Copy all lines in the data that contain the string "none".
(Beginning of Task material)
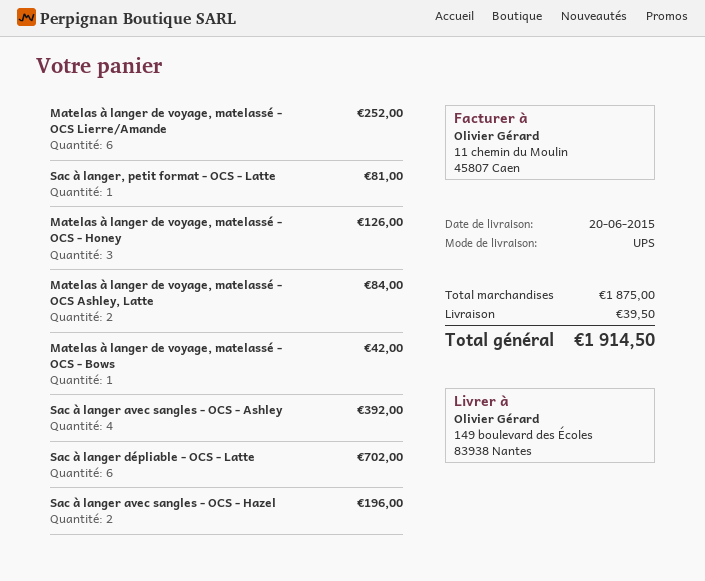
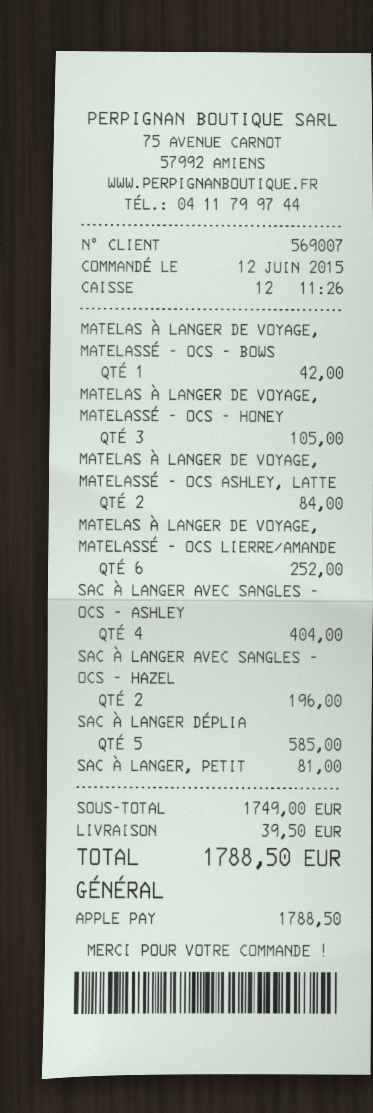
Matelas à langer de voyage, matelassé - OCS - Honey: 3 for 126.00 -> 3 for 105.00
Sac à langer avec sangles - OCS - Ashley: 4 for 392.00 -> 4 for 404.00
Sac à langer dépliable - OCS - Latte: 6 for 702.00 -> 5 for 585.00
subtotal: 1875.00 -> 1749.00
total: 1914.50 -> 1788.50

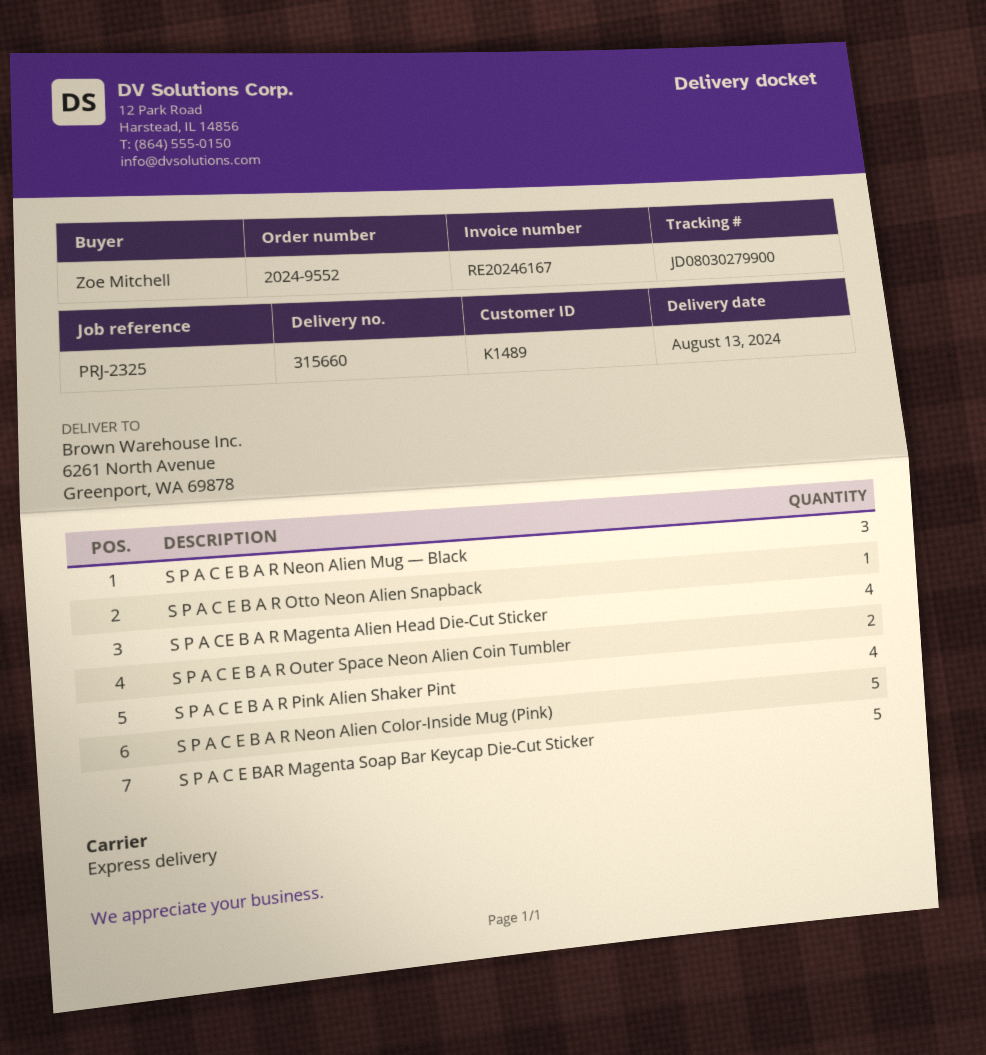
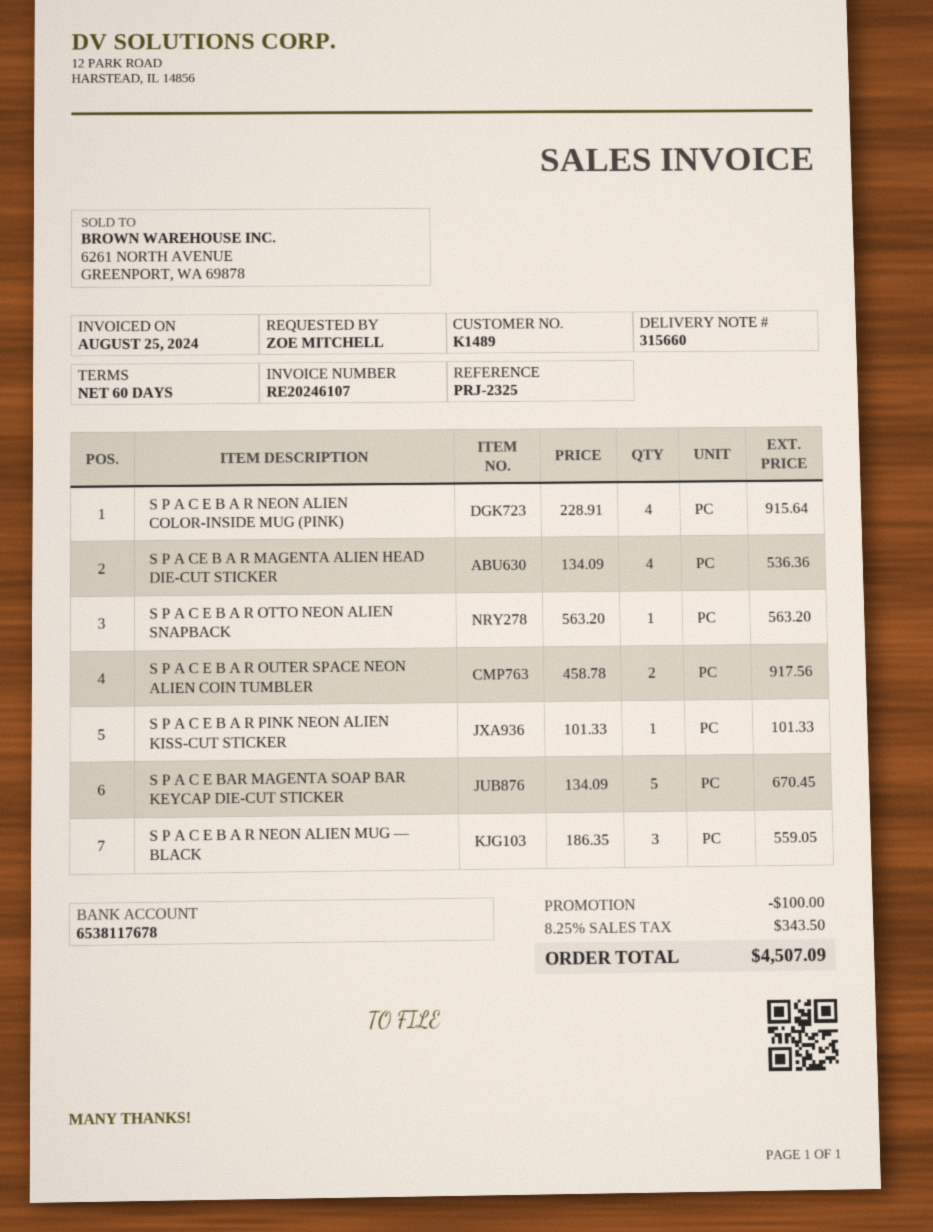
invoice number: RE20246167 -> RE20246107
S P A C E B A R Pink Alien Shaker Pint: 4 -> none
S P A C E B A R Neon Alien Color-Inside Mug (Pink): 5 -> 4
S P A C E B A R PINK NEON ALIEN KISS-CUT STICKER: none -> 1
(End of Task material)
_Your solution_
S P A C E B A R Pink Alien Shaker Pint: 4 -> none
S P A C E B A R PINK NEON ALIEN KISS-CUT STICKER: none -> 1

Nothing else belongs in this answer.